INSERT INTO CSVOutputDemo(ReferenceId,ImageName)
VALUES
(@Guid, 'image1.jpg'),
(@Guid, 'image2.jpg'),
(@Guid, 'image3.jpg')

SELECT * FROM CSVOutputDemo
ID          ReferenceId                          ImageName
----------- ------------------------------------ --------------------------------------------------
1           6083FFAF-8C29-489A-9486-07F2BABDC264 image1.jpg
2           6083FFAF-8C29-489A-9486-07F2BABDC264 image2.jpg
3           6083FFAF-8C29-489A-9486-07F2BABDC264 image3.jpg

The desired output is that we want all the values in the ImageURL field to be returned from the table as a comma separated value string, aka CSV output

image1,jpg,image2.jpg,image3.jpg

How to take three strings from three rows and turn them into one string on a single row?
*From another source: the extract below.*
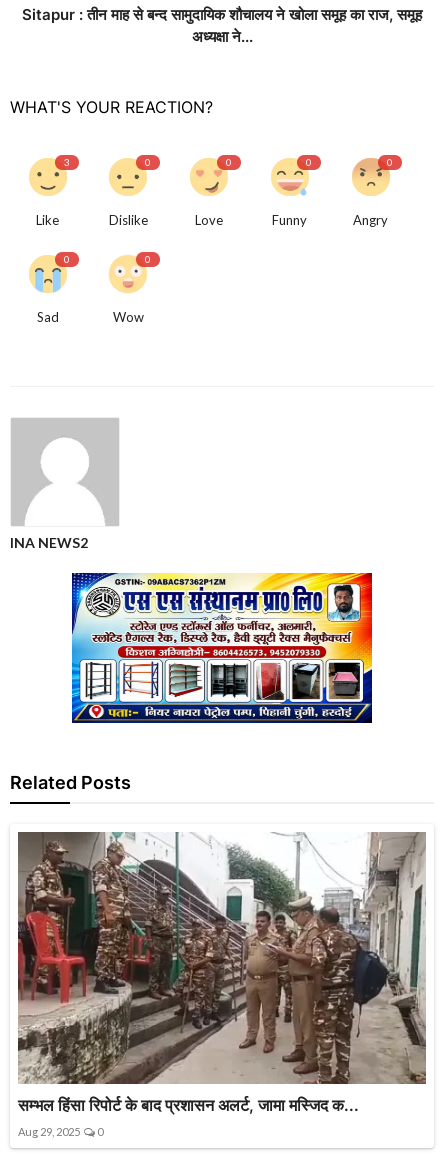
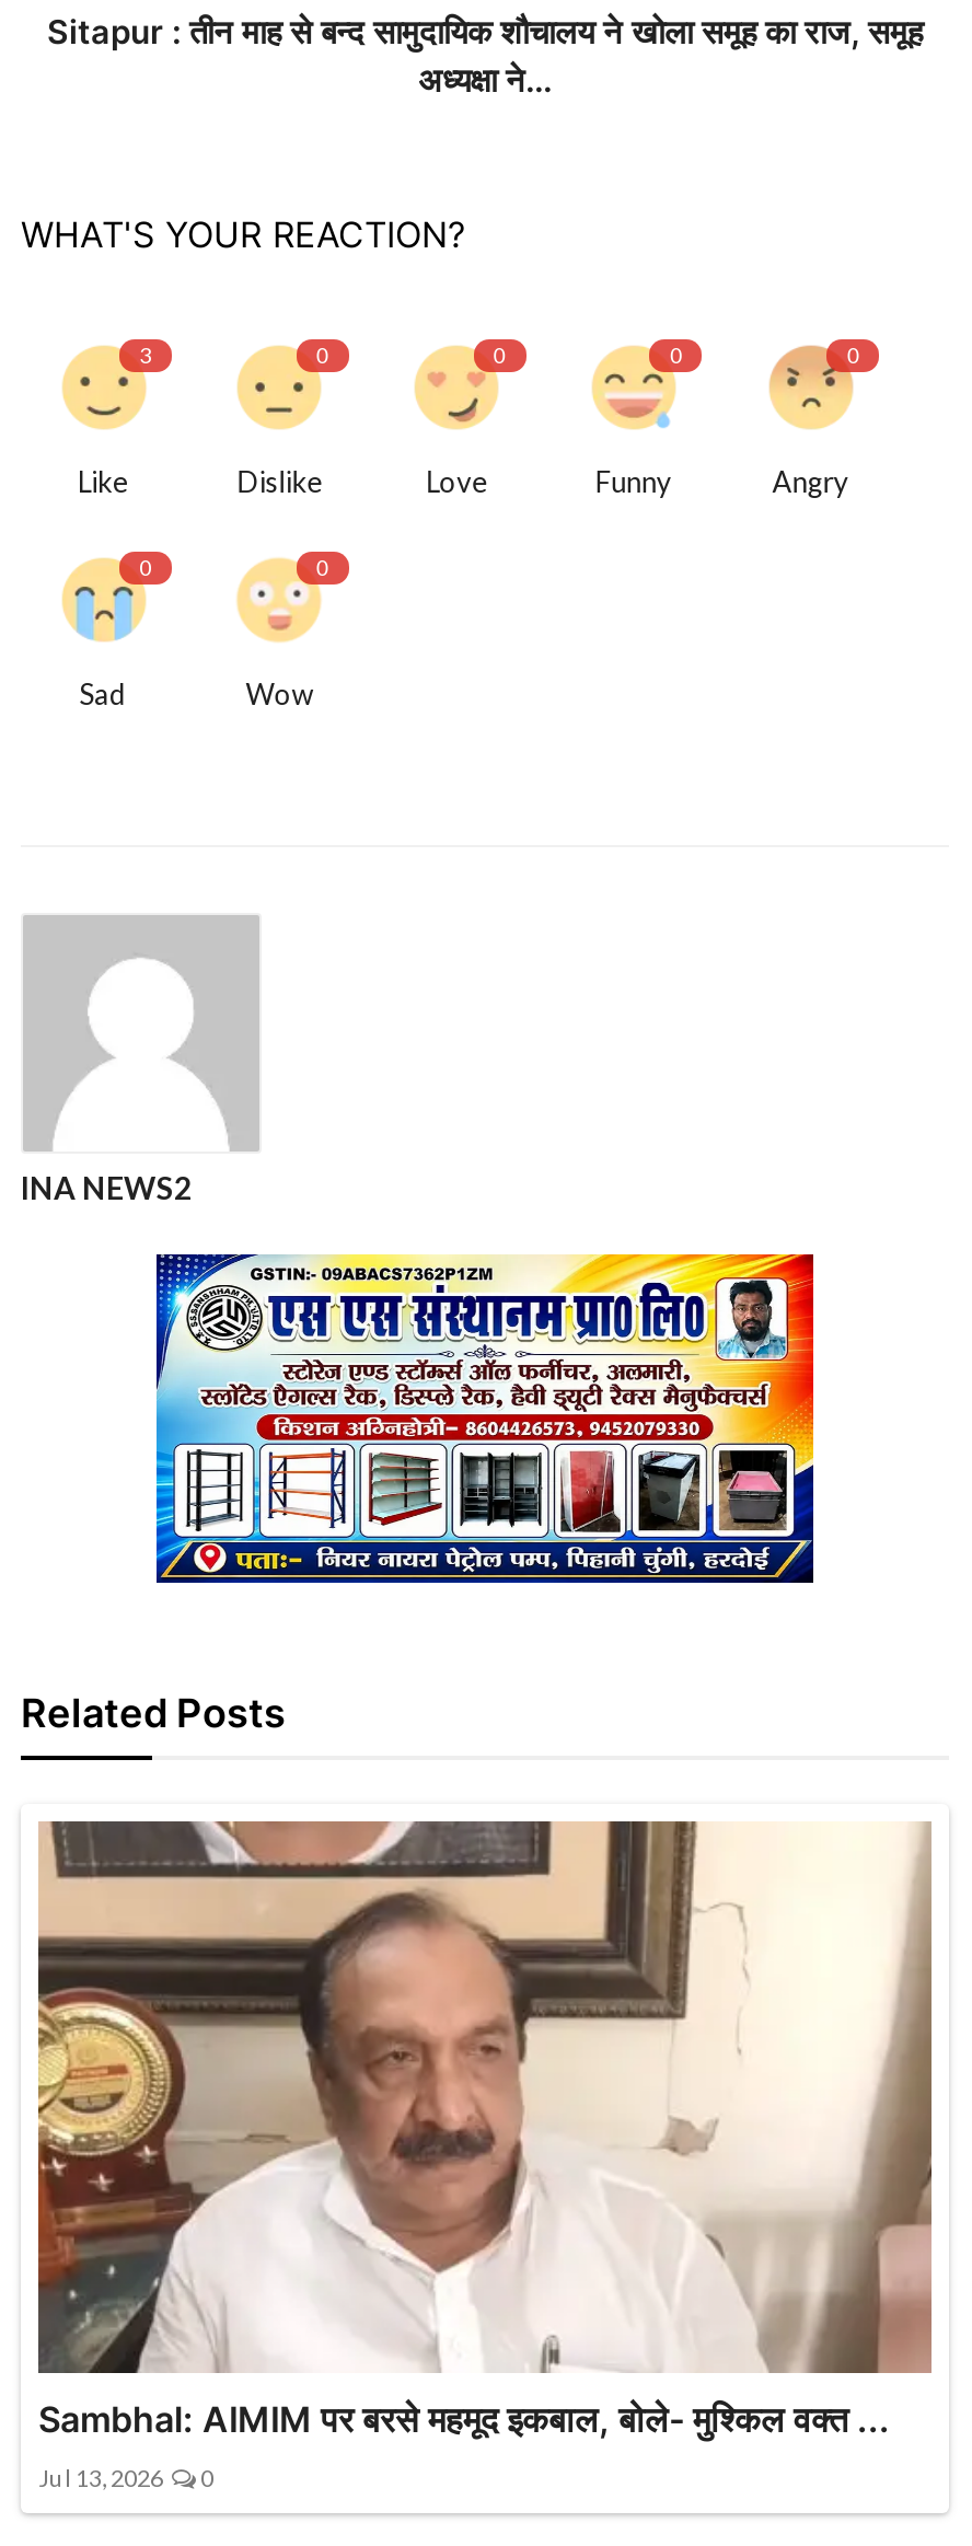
[17,831,426,1115] [image] | सम्भल हिंसा रिपोर्ट के बाद प्रशासन अलर्ट, जामा मस्जिद क... -> [36,1819,932,2442] [image] | Sambhal: AIMIM पर बरसे महमूद इकबाल, बोले- मुश्किल वक्त ...
[18,1125,103,1138] Aug 29, 2025 0 -> [38,2463,213,2492] Jul 13, 2026 0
You can take advantage of FOR XML which is used in conjunction with the SELECT statement. It’s really neat 🙂

By placing FOR XML PATH(”) at the end of the query, you can see that already, the rows returned have reduced from 3 to 1

SELECT ImageName FROM CSVOutputDemo FOR XML PATH('')

Returns…

XML_F52E2B61-18A1-11d1-B105-00805F49916B
<ImageName>image1.jpg</ImageName<ImageName>image2.jpg</ImageName><ImageName>image3.jpg</ImageName>

However, the output isn’t quite as we want it just yet so we have to make some adjustments to add the comma’s

SELECT ',' + ImageName FROM CSVOutputDemo FOR XML PATH('')

XML_F52E2B61-18A1-11d1-B105-00805F49916B
----------------------------------------
,image1.jpg,image2.jpg,image3.jpg

We now have the CSV but there is a little bit of tidying up to do on the result to remove the comma at the start of the string and for this we will use STUFF to add an empty string in place of the first instance of the comma.

SELECT STUFF ((SELECT ',' + ImageName FROM CSVOutputDemo FOR XML PATH('')), 1, 1, '') AS ImageCSV

ImageCSV
---------------------------------
image1.jpg,image2.jpg,image3.jpg

FOR XML PATH(”) is an elegant solution but what about the alternative row by row approach?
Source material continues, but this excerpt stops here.